Kassenärztliche Vereinigung warnt: Arztpraxen als Investment auf dem Vormarsch
Mancherorts wird es zunehmend schwer, eine augenärztliche oder radiologische Praxis zu finden, hinter der Ärztinnen und Ärzte stehen. Denn Private-Equity-Gesellschaften sind laut einer am 22. September veröffentlichten Mitteilung der Kassenärztlichen Vereinigung Bayerns (KVB) bei der ambulanten Versorgung auf dem Vormarsch.
Laut aktuellen Analysen der KVB entfallen seit 2021 rund 90 Prozent aller Übernahmen von radiologischen Praxen auf Private-Equity-Unternehmen. Bundesweit gehören 500 augenärztliche Praxen zu internationalen Private-Equity-Ketten.
Das Ziel: Renditen von 15 bis 20 Prozent
Fremdinvestoren wie Private-Equity-Gesellschaften dürfen Arztpraxen nur dann übernehmen, wenn sie einen Umweg auf sich nehmen. Sie müssen zunächst Krankenhäuser erwerben. Im Namen dieser können sie Arztpraxen kaufen, sofern sie diese in medizinische Versorgungszentren (MVZ) umwandeln. Dieses Modell nutzt beispielsweise die Artemis-Gruppe, die Augenkliniken betreibt, die wiederum medizinische Versorgungszentren mit augenärztlichem Schwerpunkt umfassen.
Private-Equity-Unternehmen verwalten Fonds. Ihre Aufgabe ist es, Geld von institutionellen Investoren und vermögenden Privatpersonen einzuwerben. Mit diesem Geld und Krediten erwerben sie Anteile von Unternehmen – beispielsweise von Praxis-Ketten oder Arzneimittelversendern – und treiben deren Wertsteigerung voran. Laut KVB zielen sie darauf ab, Renditen von 15 bis 20 Prozent zu erwirtschaften. Zum Vergleich erwarteten Apotheken im Jahr 2023 durchschnittlich eine Rendite von 4,3 Prozent.

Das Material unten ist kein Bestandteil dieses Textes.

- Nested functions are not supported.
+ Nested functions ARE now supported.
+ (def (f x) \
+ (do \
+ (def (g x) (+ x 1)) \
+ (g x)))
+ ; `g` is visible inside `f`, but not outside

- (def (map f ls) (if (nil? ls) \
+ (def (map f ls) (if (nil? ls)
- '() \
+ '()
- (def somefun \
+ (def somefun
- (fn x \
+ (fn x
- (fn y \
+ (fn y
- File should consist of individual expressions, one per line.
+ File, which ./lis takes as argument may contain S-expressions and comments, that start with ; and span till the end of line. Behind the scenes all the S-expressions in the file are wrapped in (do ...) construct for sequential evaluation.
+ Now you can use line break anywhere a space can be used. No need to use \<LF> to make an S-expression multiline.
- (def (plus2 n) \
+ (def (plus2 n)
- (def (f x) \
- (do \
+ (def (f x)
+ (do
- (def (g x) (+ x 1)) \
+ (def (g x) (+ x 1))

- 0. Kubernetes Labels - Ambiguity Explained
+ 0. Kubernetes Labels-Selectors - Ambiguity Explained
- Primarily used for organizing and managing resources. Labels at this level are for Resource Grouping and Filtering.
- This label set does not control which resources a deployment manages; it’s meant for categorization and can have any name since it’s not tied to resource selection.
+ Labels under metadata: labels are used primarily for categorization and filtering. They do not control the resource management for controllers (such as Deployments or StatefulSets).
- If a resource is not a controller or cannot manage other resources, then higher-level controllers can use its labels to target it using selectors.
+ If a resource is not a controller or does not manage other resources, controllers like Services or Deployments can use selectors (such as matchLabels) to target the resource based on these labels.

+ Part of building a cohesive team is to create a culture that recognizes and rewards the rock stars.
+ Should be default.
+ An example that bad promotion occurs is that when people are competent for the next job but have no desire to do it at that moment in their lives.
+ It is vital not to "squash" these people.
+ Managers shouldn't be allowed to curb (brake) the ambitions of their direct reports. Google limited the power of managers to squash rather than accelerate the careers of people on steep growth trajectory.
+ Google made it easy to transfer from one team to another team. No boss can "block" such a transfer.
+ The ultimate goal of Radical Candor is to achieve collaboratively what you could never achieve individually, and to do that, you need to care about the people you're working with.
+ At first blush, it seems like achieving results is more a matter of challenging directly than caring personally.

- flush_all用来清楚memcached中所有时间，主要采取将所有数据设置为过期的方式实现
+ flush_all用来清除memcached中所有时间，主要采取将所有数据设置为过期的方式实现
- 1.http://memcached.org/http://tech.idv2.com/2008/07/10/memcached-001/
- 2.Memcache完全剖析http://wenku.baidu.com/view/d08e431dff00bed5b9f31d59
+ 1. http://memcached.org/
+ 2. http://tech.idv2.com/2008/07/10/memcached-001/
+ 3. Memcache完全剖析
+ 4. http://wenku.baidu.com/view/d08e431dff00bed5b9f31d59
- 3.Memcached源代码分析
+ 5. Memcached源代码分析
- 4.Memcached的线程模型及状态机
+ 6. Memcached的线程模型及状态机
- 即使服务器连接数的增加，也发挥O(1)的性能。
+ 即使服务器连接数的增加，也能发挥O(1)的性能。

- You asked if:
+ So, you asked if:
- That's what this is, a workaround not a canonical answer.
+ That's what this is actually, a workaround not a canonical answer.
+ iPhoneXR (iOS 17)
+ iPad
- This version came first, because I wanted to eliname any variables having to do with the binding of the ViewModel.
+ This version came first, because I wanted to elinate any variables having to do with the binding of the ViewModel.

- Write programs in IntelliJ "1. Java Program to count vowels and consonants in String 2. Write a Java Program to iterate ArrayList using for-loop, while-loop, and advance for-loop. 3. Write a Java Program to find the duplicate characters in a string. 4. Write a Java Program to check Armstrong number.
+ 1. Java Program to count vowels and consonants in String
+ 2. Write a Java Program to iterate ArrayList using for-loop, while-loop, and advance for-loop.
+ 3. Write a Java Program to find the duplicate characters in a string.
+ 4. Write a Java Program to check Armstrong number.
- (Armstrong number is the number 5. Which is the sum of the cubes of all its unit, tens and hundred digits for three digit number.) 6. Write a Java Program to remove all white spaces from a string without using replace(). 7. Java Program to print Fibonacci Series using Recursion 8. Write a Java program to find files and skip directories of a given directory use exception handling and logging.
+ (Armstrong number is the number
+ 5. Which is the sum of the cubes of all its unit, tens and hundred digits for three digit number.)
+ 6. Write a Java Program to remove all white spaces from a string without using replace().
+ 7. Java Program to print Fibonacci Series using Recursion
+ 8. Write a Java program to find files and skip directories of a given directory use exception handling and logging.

Sobald die Differenz zwischen Kauf- und Verkaufssumme der Anteile günstig erscheint, verkaufen sie die Firmenanteile wieder.

Um ihre Gewinne steuerlich zu optimieren, übertragen Private-Equity-Firmen ihre Kredite häufig auf die von ihnen erworbenen Unternehmen. Laut Finanzexperten erhöht dies das Risiko, dass Praxiskonzerne pleitegehen und somit Versorgungslücken entstehen.
Kritiker wie die KVB argumentieren, dass sich eine langfristige, kontinuierliche Gesundheitsversorgung hoher Qualität mit diesem Geschäftsmodell kaum in Einklang bringen lässt.
Wirtschaftlich attraktive Gegenden und Fachrichtungen
„Die ambulante Gesundheitsversorgung und das Wohl der Patientinnen und Patienten […] gerät zu Gunsten von aggressiven Buy-and-Sell-Strategien ins Hintertreffen“, schreibt die Kassenärztliche Vereinigung Bayern in ihrer Mitteilung.
Die Liste der Kritikpunkte der KVB am Geschäftsmodell ist lang. So konzentrierten sich private-equity-geführte medizinische Versorgungszentren beispielsweise auf lukrative Leistungen. Insbesondere die Augenheilkunde, Radiologie, Labormedizin, Orthopädie und Dermatologie mit hohem Geräte- und Technikeinsatz stehen im Fokus. Außerdem konzentrieren sie sich auf wirtschaftlich attraktive Gegenden, insbesondere auf urbane Ballungsräume.
Weniger rentable Aspekte der Patientenversorgung blieben dabei auf der Strecke. Dazu gehören präventive Gesundheitsuntersuchungen, die kontinuierliche Betreuung chronisch kranker Patienten und die Versorgung in ländlichen Regionen. Zeitintensive Hausbesuche finden nahezu gar nicht statt.
KVB fordert Schutz vor „sachfremden Einflüssen“
Hinzu komme, dass der ärztliche Nachwuchs mit den Kaufpreisen, die diese Unternehmen den Arztpraxen bieten, nicht mithalten kann. Die jungen Ärzt*innen würden in „manchen Fachrichtungen zunehmend zur Anstellung in solchen Einrichtungen gezwungen“.
Die KVB fordert unter anderem, dass die Mehrheit der Gesellschaftsanteile und Stimmrechte in medizinischen Versorgungszentren Ärzten zustehen sollte. Zudem sollte die Therapiefreiheit „vor sachfremden Einflüssen“ geschützt werden.